(TASK TO COMPLETE): Using the data that follows, give again word for word the lines between the one holding "(382, 70) none" and the one holding "[526,550,543,564] ☑ -> [65,909,79,920] ☐", inclusive. Omit the pictures.

---------------

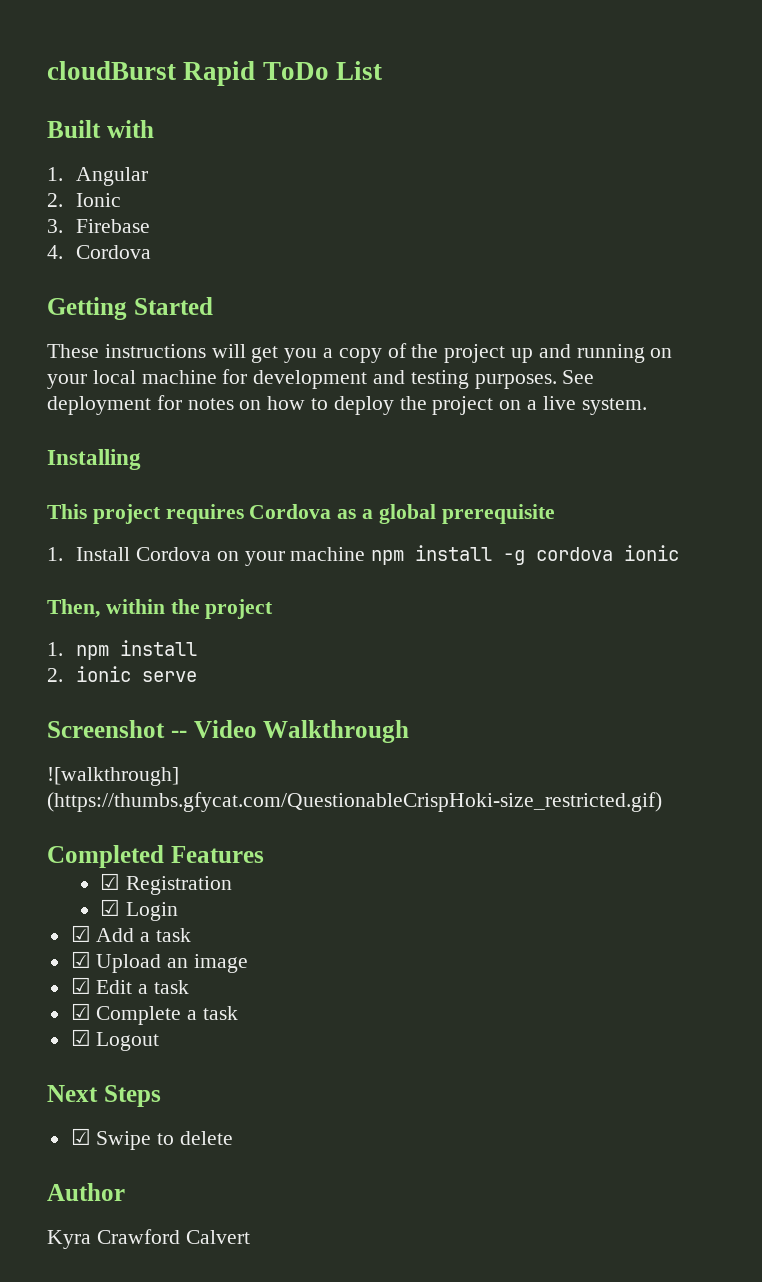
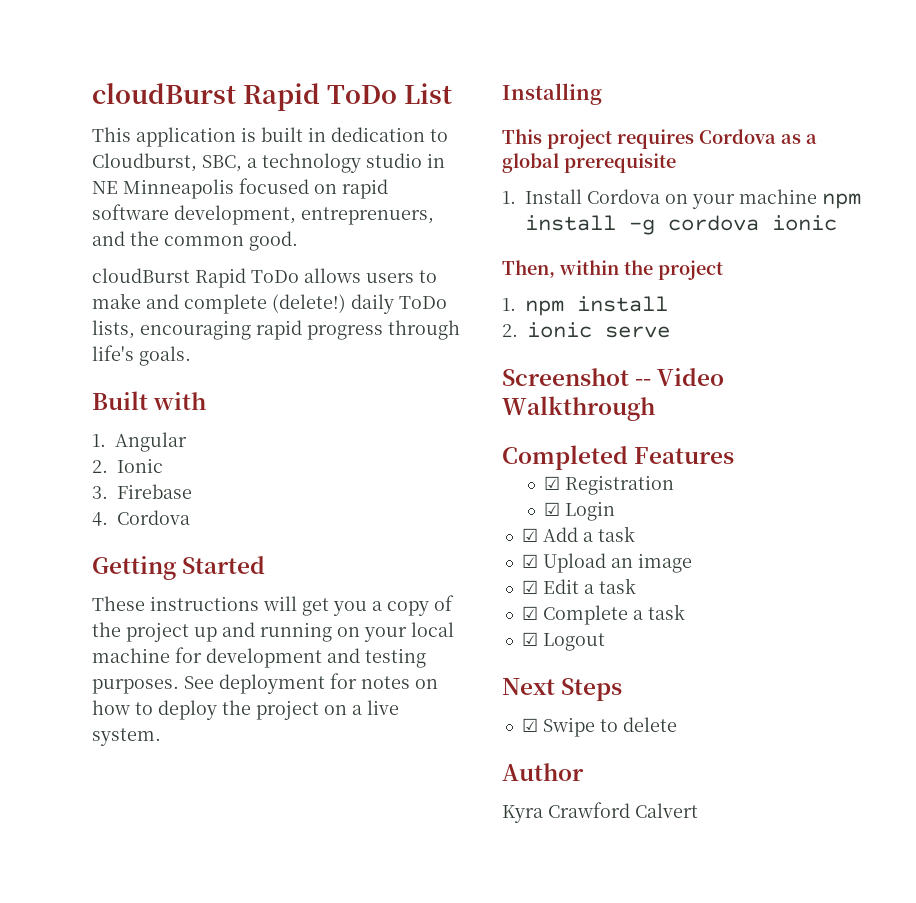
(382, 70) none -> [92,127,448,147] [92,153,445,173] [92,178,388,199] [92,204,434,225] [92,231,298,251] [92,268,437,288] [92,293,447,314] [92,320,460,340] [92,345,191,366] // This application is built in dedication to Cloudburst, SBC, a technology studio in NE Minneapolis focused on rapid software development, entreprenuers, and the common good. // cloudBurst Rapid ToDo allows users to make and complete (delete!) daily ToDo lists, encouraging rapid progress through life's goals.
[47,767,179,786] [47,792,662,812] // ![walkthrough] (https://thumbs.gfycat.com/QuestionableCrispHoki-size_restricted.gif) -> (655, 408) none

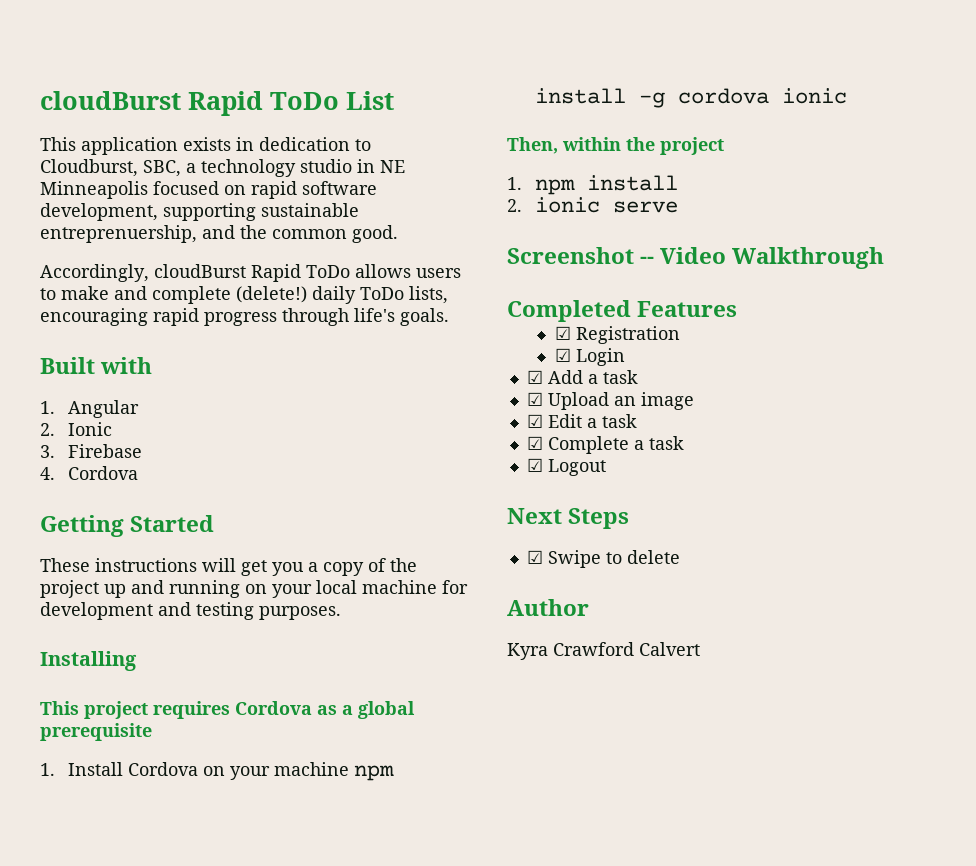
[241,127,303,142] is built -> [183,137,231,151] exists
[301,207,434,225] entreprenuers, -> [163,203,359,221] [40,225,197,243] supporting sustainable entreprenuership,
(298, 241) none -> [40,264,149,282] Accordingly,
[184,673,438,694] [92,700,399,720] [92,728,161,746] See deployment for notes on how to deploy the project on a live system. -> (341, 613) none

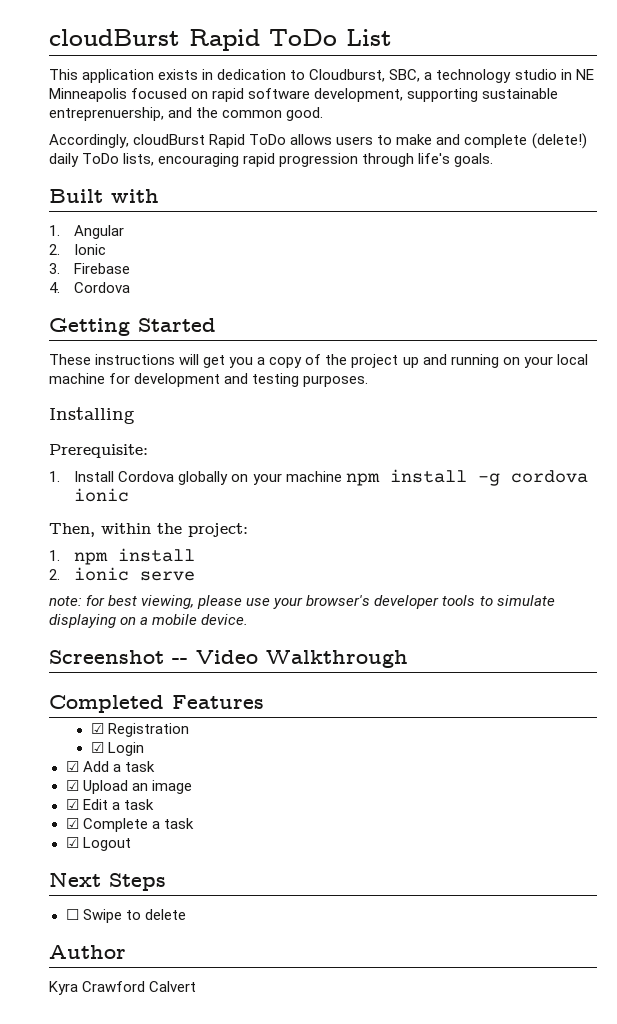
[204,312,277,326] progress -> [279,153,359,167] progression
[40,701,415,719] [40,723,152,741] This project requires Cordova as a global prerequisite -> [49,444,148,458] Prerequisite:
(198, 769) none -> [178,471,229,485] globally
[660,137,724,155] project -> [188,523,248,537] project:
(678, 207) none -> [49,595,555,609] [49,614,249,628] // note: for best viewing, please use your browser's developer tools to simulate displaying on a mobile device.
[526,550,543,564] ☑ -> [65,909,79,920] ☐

---------------

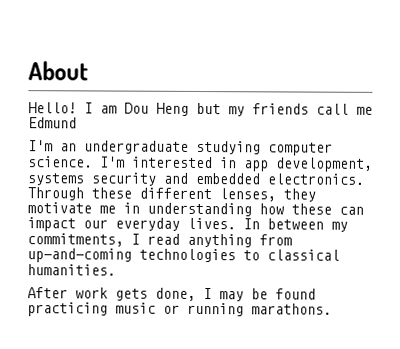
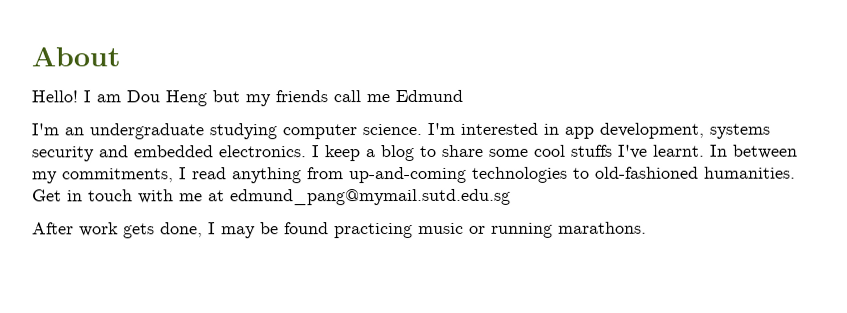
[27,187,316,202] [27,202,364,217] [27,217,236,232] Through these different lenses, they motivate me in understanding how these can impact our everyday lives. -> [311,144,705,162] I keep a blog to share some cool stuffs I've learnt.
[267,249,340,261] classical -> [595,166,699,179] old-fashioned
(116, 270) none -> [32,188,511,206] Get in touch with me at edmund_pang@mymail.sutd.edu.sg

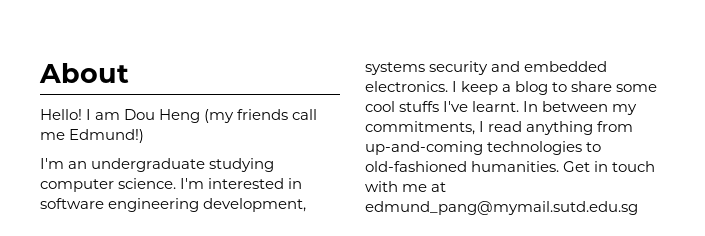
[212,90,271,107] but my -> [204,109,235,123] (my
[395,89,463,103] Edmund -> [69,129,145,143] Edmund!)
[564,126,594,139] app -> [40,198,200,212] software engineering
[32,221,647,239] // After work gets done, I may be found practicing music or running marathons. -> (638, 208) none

---------------

(FINISHED TASK):
(382, 70) none -> [92,127,448,147] [92,153,445,173] [92,178,388,199] [92,204,434,225] [92,231,298,251] [92,268,437,288] [92,293,447,314] [92,320,460,340] [92,345,191,366] // This application is built in dedication to Cloudburst, SBC, a technology studio in NE Minneapolis focused on rapid software development, entreprenuers, and the common good. // cloudBurst Rapid ToDo allows users to make and complete (delete!) daily ToDo lists, encouraging rapid progress through life's goals.
[47,767,179,786] [47,792,662,812] // ![walkthrough] (https://thumbs.gfycat.com/QuestionableCrispHoki-size_restricted.gif) -> (655, 408) none

[241,127,303,142] is built -> [183,137,231,151] exists
[301,207,434,225] entreprenuers, -> [163,203,359,221] [40,225,197,243] supporting sustainable entreprenuership,
(298, 241) none -> [40,264,149,282] Accordingly,
[184,673,438,694] [92,700,399,720] [92,728,161,746] See deployment for notes on how to deploy the project on a live system. -> (341, 613) none

[204,312,277,326] progress -> [279,153,359,167] progression
[40,701,415,719] [40,723,152,741] This project requires Cordova as a global prerequisite -> [49,444,148,458] Prerequisite:
(198, 769) none -> [178,471,229,485] globally
[660,137,724,155] project -> [188,523,248,537] project:
(678, 207) none -> [49,595,555,609] [49,614,249,628] // note: for best viewing, please use your browser's developer tools to simulate displaying on a mobile device.
[526,550,543,564] ☑ -> [65,909,79,920] ☐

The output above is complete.